● **WORK REQUEST**: Only one stretch of the material below is wanted: everything from the line containing "to use py3.5" down to the line containing "install -r requirements_dev.txt.", both ends included. Repeat it exactly and skip the pictures.

● **SOURCE RECORDS**:
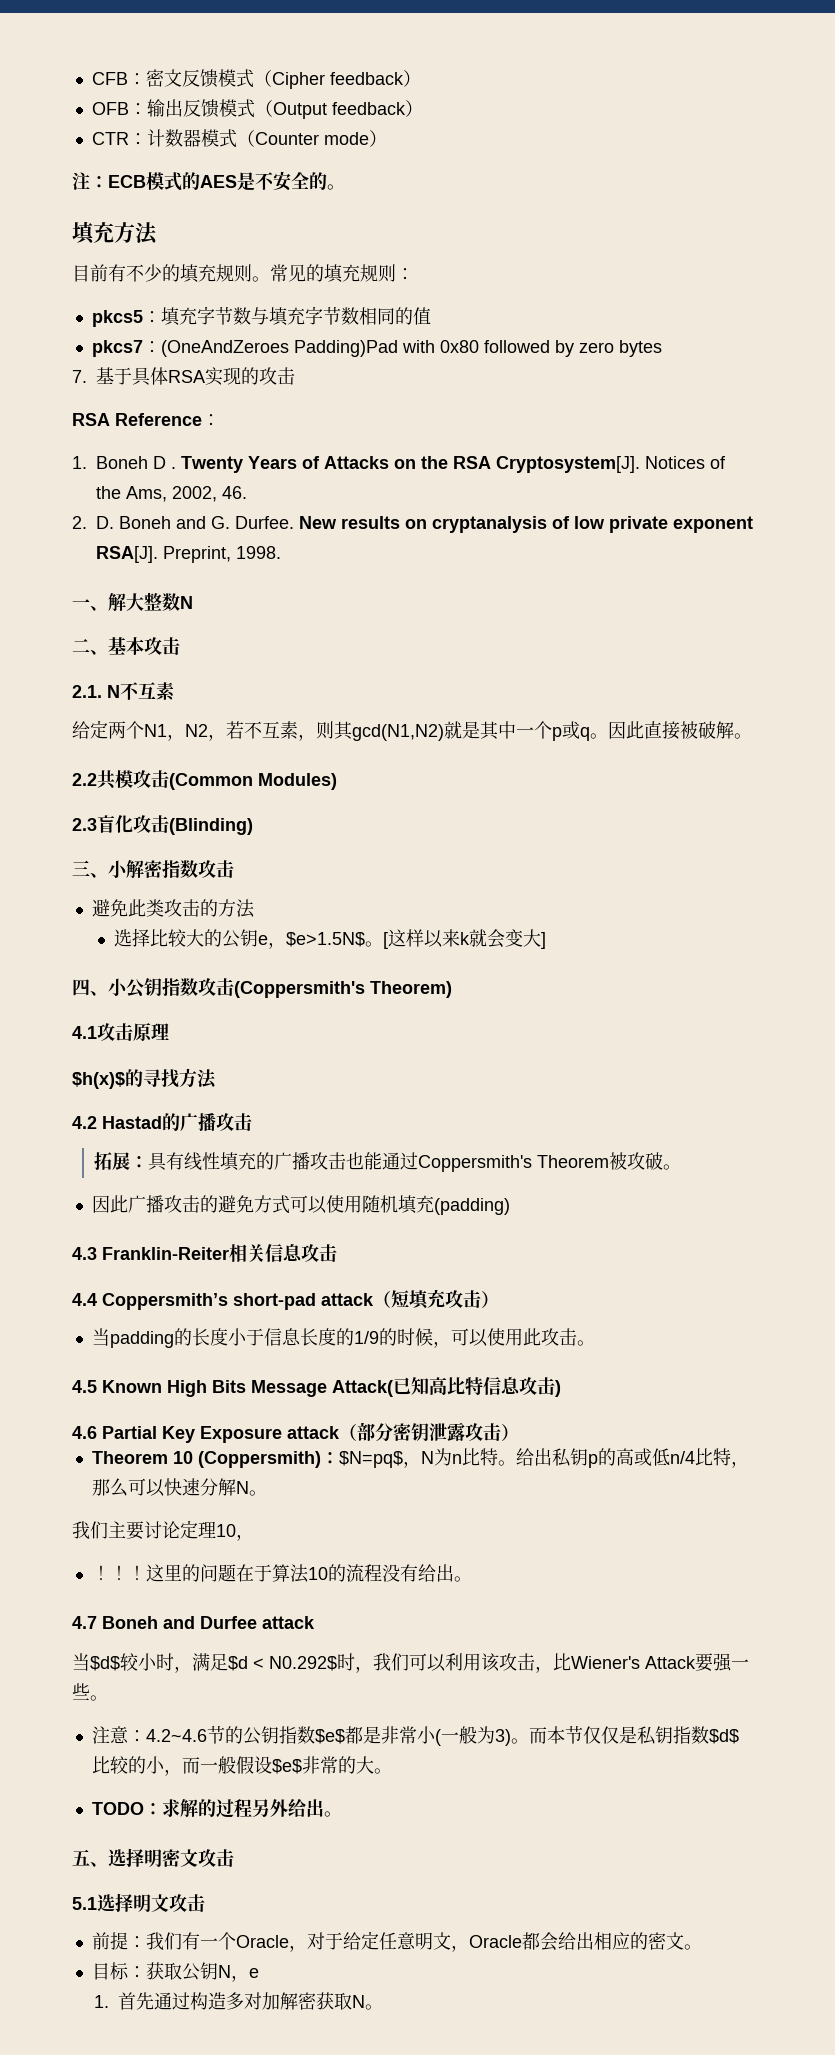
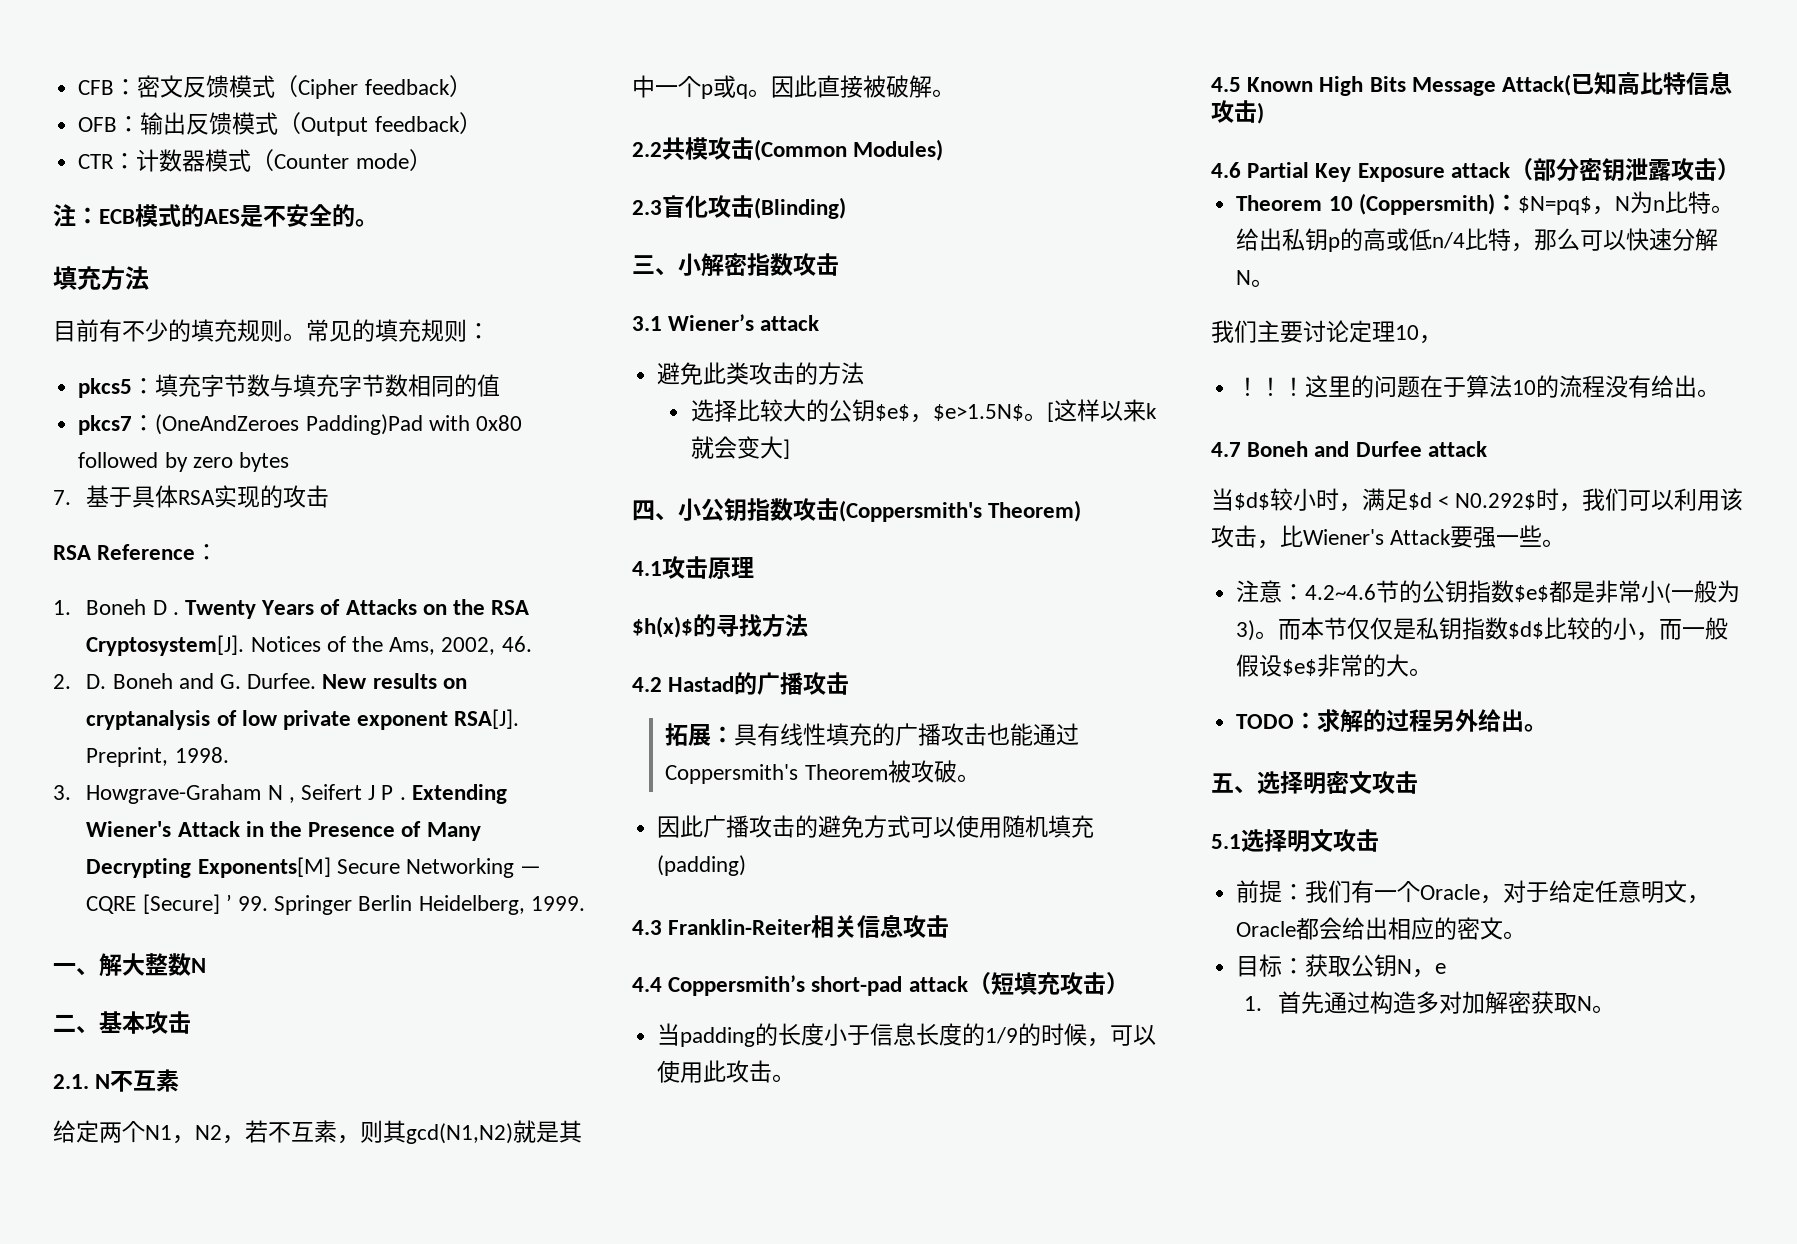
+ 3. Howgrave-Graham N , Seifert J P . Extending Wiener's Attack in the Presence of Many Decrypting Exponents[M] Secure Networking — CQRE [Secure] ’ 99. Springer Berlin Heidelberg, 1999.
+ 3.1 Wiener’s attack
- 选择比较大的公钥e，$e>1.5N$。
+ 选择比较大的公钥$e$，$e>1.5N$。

---

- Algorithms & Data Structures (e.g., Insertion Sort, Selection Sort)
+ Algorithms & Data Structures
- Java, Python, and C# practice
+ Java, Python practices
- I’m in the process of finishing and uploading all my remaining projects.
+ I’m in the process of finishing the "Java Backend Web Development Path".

---

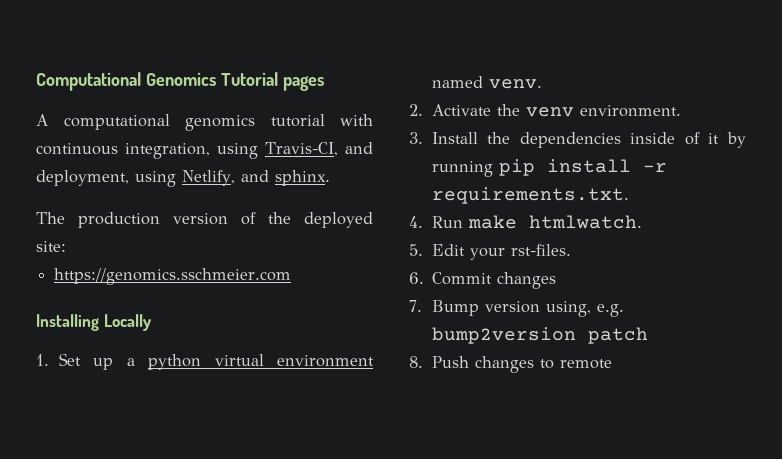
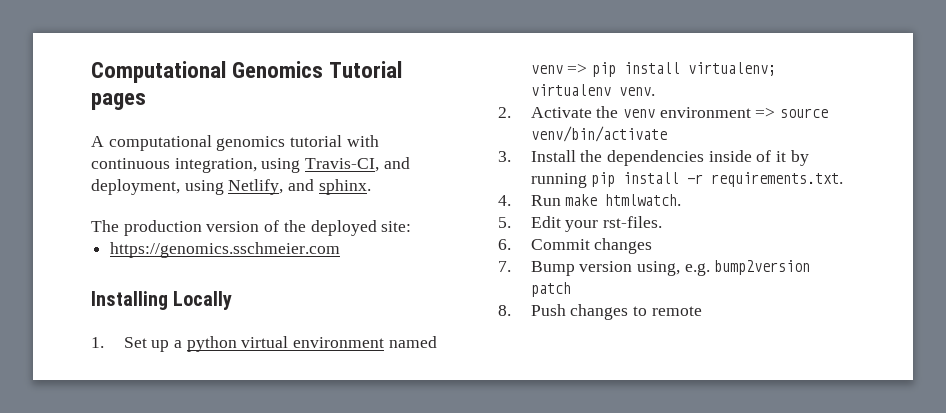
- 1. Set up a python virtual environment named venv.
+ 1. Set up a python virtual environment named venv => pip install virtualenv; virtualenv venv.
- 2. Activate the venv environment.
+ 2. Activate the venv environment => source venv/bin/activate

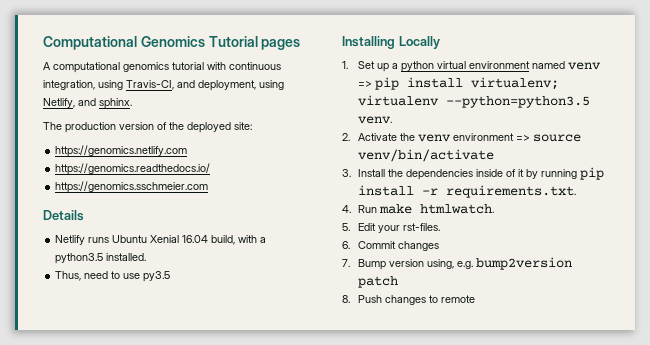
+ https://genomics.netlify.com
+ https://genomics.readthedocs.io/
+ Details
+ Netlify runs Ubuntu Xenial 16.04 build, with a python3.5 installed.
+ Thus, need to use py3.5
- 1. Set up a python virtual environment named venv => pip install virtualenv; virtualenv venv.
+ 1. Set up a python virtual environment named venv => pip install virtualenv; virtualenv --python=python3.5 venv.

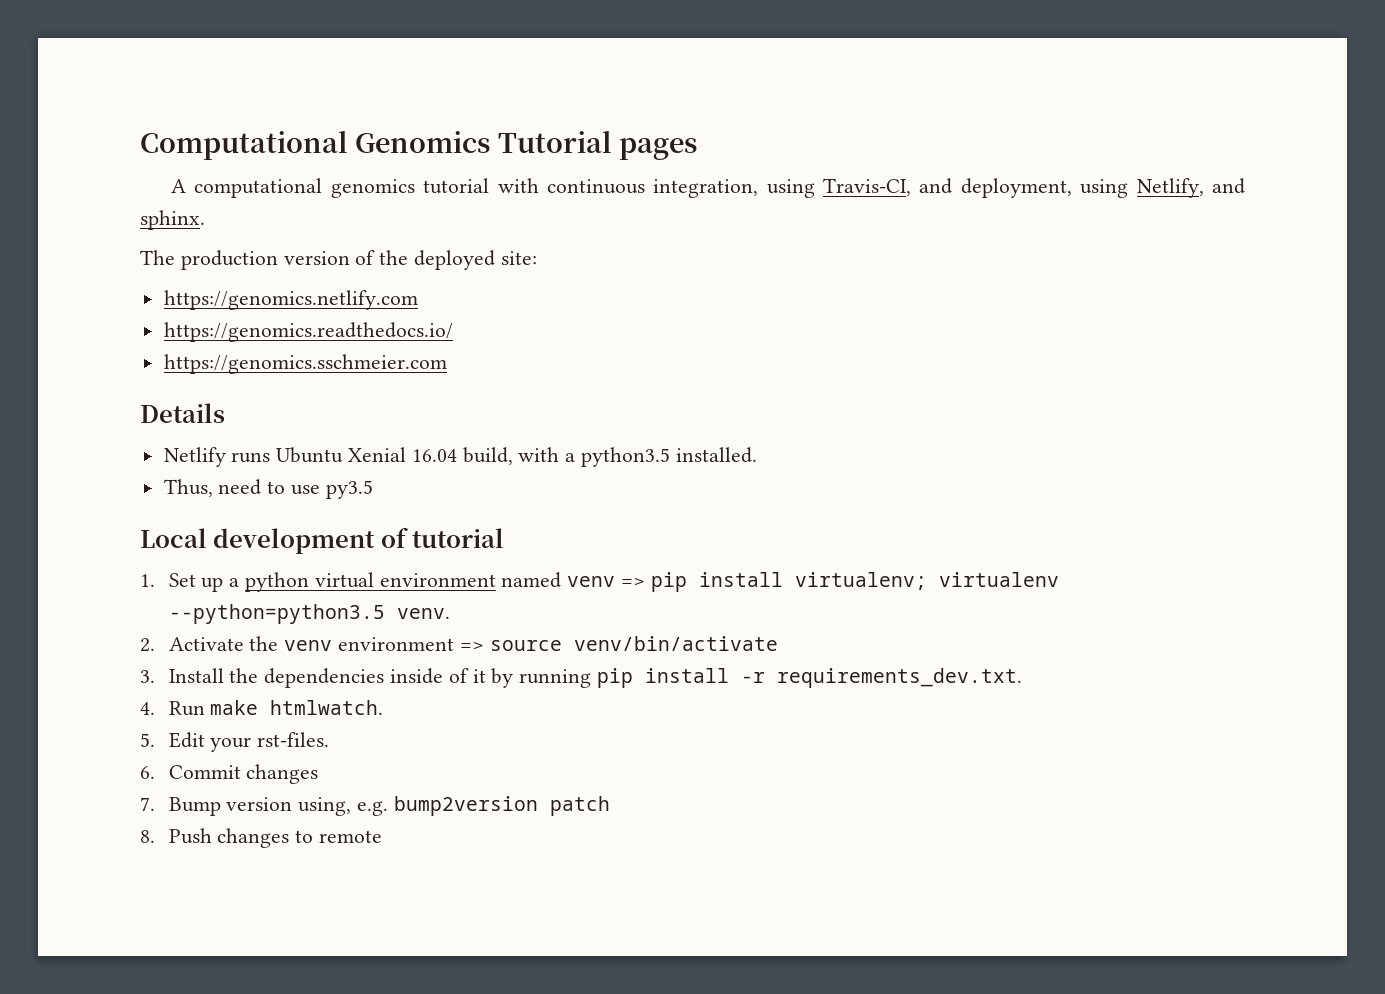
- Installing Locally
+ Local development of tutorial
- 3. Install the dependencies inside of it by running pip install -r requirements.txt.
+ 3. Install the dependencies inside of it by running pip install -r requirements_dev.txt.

● **RESPONSE TO THE TASK**:
+ Thus, need to use py3.5
- 1. Set up a python virtual environment named venv => pip install virtualenv; virtualenv venv.
+ 1. Set up a python virtual environment named venv => pip install virtualenv; virtualenv --python=python3.5 venv.

- Installing Locally
+ Local development of tutorial
- 3. Install the dependencies inside of it by running pip install -r requirements.txt.
+ 3. Install the dependencies inside of it by running pip install -r requirements_dev.txt.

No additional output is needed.